Sen. Roger Wicker, a Republican from Mississippi who has spent years looking into corruption and human-rights abuses in Russia, had asked the Justice Department to investigate Lesin. In December 2014, the department confirmed it had referred Lesin’s case to the Criminal Division and to the FBI. While officials declined to say whether they formally opened an investigation, several close watchers of Lesin’s case told The Daily Beast they thought it was all but certain that he was being pursued by U.S. law enforcement. And if he wasn’t under active criminal investigation, the FBI had enough evidence to consider opening a case, they said. A bureau spokesperson declined to comment on the matter.
So why did Lesin, who was 57, tempt fate by entering the United States this past November?
The purpose of his visit was never made clear. But he was staying in a mid-range hotel on Washington’s DuPont Circle. While not shabby, it’s doesn’t seem the kind of place that attracts people who buy multimillion-dollar estates. It does, though, offer a comparatively low per-night rate, perhaps more in line with U.S. government budgets, and is known to host foreign government officials and visitors on exchange programs. It’s also located a short drive from FBI and Justice Department headquarters.
These are the broad strokes of Lesin’s case. And in some foreign policy circles in Washington—as well as in Russian media—they have fueled speculation that Lesin was murdered after coming to Washington to cut a deal with the FBI.
Lesin certainly would have had a lot to say about Putin’s inner circle—he worked with, and reportedly owed money to, some of the most powerful men in Russian media and finance. And he would have had a powerful incentive to cooperate with U.S. authorities, namely hanging onto his several mansions in Los Angeles, which potentially could have been seized. At least two of the homes are known to be occupied, respectively, by his daughter and his son, a Hollywood film producer whose star is on the rise.

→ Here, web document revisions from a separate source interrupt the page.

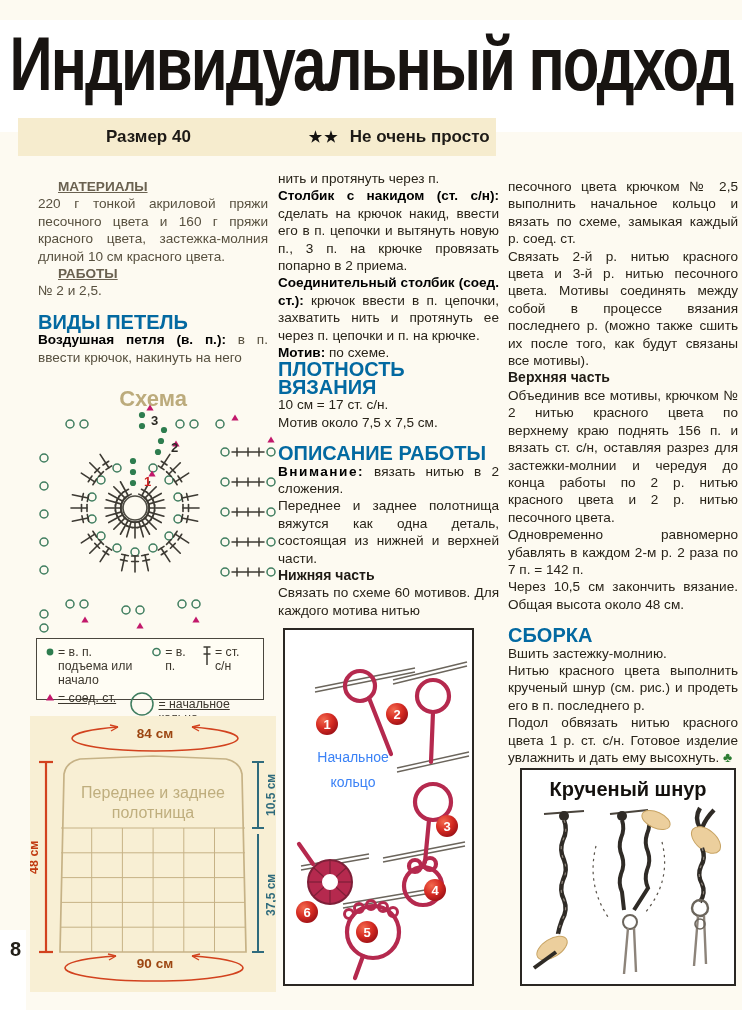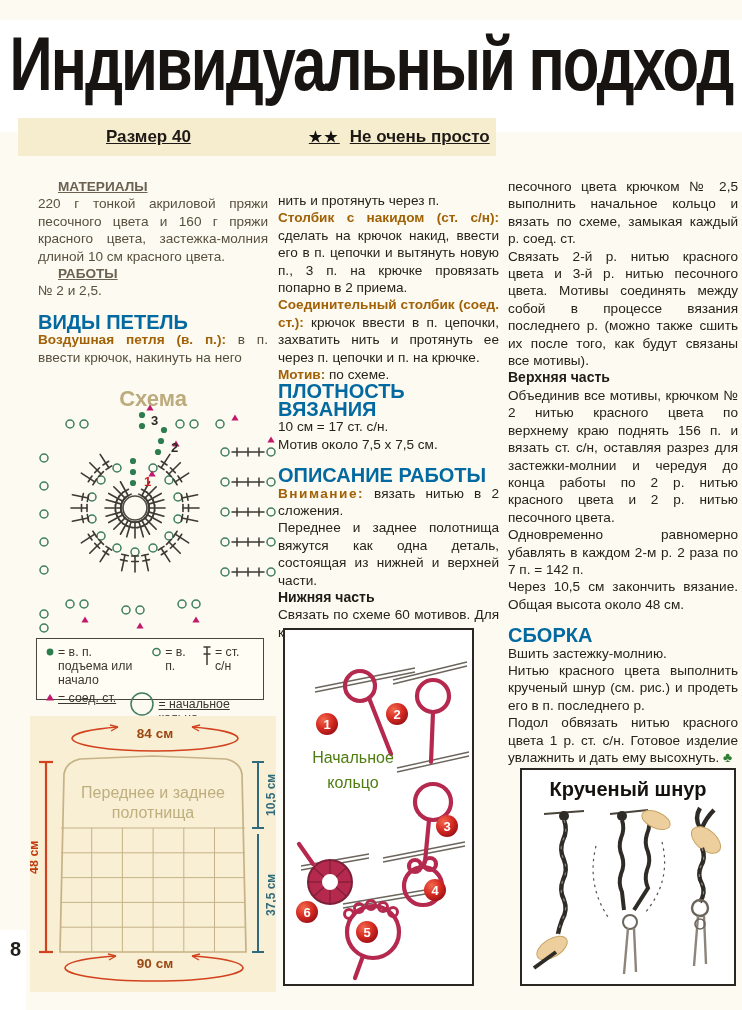--- a/index.html
+++ b/index.html
@@ -17,50 +17,50 @@
   }
   .masthead h1{
     margin:0;font-size:60px;font-weight:800;color:#181411;
     letter-spacing:-2px;white-space:nowrap;
     transform:scaleY(1.28) scaleX(1.0);transform-origin:center top;
     font-family:"Liberation Sans", sans-serif;
   }
   
   .headbar{
     left:18px;top:118px;width:478px;height:38px;background:#f6ecce;
-    display:flex;align-items:center;font-size:17px;font-weight:700;color:#1d1a16;text-decoration:underline;
+    display:flex;align-items:center;font-size:17px;font-weight:700;color:#1d1a16;
   }
   .headbar .size{margin-left:88px;}
   .headbar .stars{margin-left:118px;font-size:15px;letter-spacing:2px;color:#141210;}
   .headbar .diff{margin-left:10px;}
   
   .col{position:absolute;text-align:justify;font-size:13.6px;line-height:17.4px;color:#282319;}
   .col p{margin:0;}
   .left-col{color:#57503f;}
   .h-gray{font-weight:700;text-decoration:underline;color:#6a6150;padding-left:20px;}
   .h-black{font-weight:700;color:#0369a1;font-size:20px;}
   .h-plain{font-weight:700;color:#1f1b15;font-size:14px;}
   .mt14{margin-top:14px!important;}
-  b.lead{color:#a16207;}
+  b.lead{color:#000000;}
   .club{color:#2e7d32;font-size:14px;}
   
   .legend{
     left:36px;top:638px;width:228px;height:62px;background:#fffdf4;
     border:1.5px solid #4a463e;padding:6px 6px 4px 8px;box-sizing:border-box;
     font-size:12.3px;color:#3c372d;line-height:14px;
   }
   .legend .row{display:flex;align-items:flex-start;}
   .legend .it{display:flex;align-items:flex-start;margin-right:7px;}
   .legend svg{flex:0 0 auto;margin-right:3px;}
   
   .artbox{background:#ffffff;border:2px solid #2a2723;box-sizing:border-box;}
   .ringbox{left:283px;top:628px;width:191px;height:358px;}
   .ringlabel{
     left:288px;top:745px;width:130px;text-align:center;
-    font-size:16px;line-height:25px;color:#4d7c0f;
+    font-size:14px;line-height:25px;color:#3b82f6;
   }
   .cordbox{left:520px;top:768px;width:216px;height:218px;}
   .cordtitle{
     left:520px;top:778px;width:216px;text-align:center;
     font-size:20px;font-weight:700;color:#14110e;
   }
   .pagenum{left:10px;top:938px;font-size:20px;font-weight:700;color:#232019;}
   .whitepatch{left:0;top:930px;width:26px;height:80px;background:#ffffff;}
 </style>
 </head>
@@ -372,21 +372,21 @@
   <g stroke="#d2421e" stroke-width="1.6" fill="none">
     <path d="M36,250 A 89,13 0 1,0 212,250"></path>
     <path d="M36,250 A 89,13 0 0,1 86,240"></path>
     <path d="M212,250 A 89,13 0 0,0 162,240"></path>
     <path d="M86,240 l-8,-2 m8,2 l-7,4" stroke-width="1.4"></path>
     <path d="M162,240 l8,-2 m-8,2 l7,4" stroke-width="1.4"></path>
   </g>
   <text x="125" y="252" text-anchor="middle" font-size="13.5" font-weight="700" fill="#9c4612">90 см</text>
 </svg>
 
-<div class="col abs" style="left:278px;top:192px;width:221px;">
+<div class="col abs" style="left:278px;top:170px;width:221px;">
   <p>нить и протянуть через п.</p>
   <p><b class="lead">Столбик с накидом (ст. с/н):</b> <span>сделать на крючок накид, ввести его в п. цепочки и вытянуть новую п., 3 п. на крючке провязать попарно в 2 приема.</span></p>
   <p><b class="lead">Соединительный столбик (соед. ст.):</b> <span>крючок ввести в п. цепочки, захватить нить и протянуть ее через п. цепочки и п. на крючке.</span></p>
   <p><b class="lead">Мотив:</b> <span>по схеме.</span></p>
   <p class="h-black">ПЛОТНОСТЬ ВЯЗАНИЯ</p>
   <p>10 см = 17 ст. с/н.</p>
   <p>Мотив около 7,5 х 7,5 см.</p>
   <p class="h-black mt14">ОПИСАНИЕ РАБОТЫ</p>
   <p><b class="lead" style="letter-spacing:1.5px;">Внимание:</b> <span>вязать нитью в 2 сложения.</span></p>
   <p>Переднее и заднее полотнища вяжутся как одна деталь, состоящая из нижней и верхней части.</p>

Adding to the mystery, the precise cause of Lesin’s untimely demise hasn’t been revealed. Almost immediately, the broadcasting outfit RT (Russia Today), widely seen as a Kremlin mouthpiece, reported that Lesin died of a “heart attack,” citing an unnamed “family member.”
But a spokesperson for the Washington, D.C., police department told The Daily Beast that Lesin’s death is still under investigation. And although a coroner performed an autopsy nearly two months ago, the police aren’t saying how he died. That’s an unusually long time not to publicly state a cause of death.
The conspiracy theories are arguably well-founded, because it wouldn’t be the first time someone who posed a political threat to Putin wound up dead under unusual circumstances, including poisoning.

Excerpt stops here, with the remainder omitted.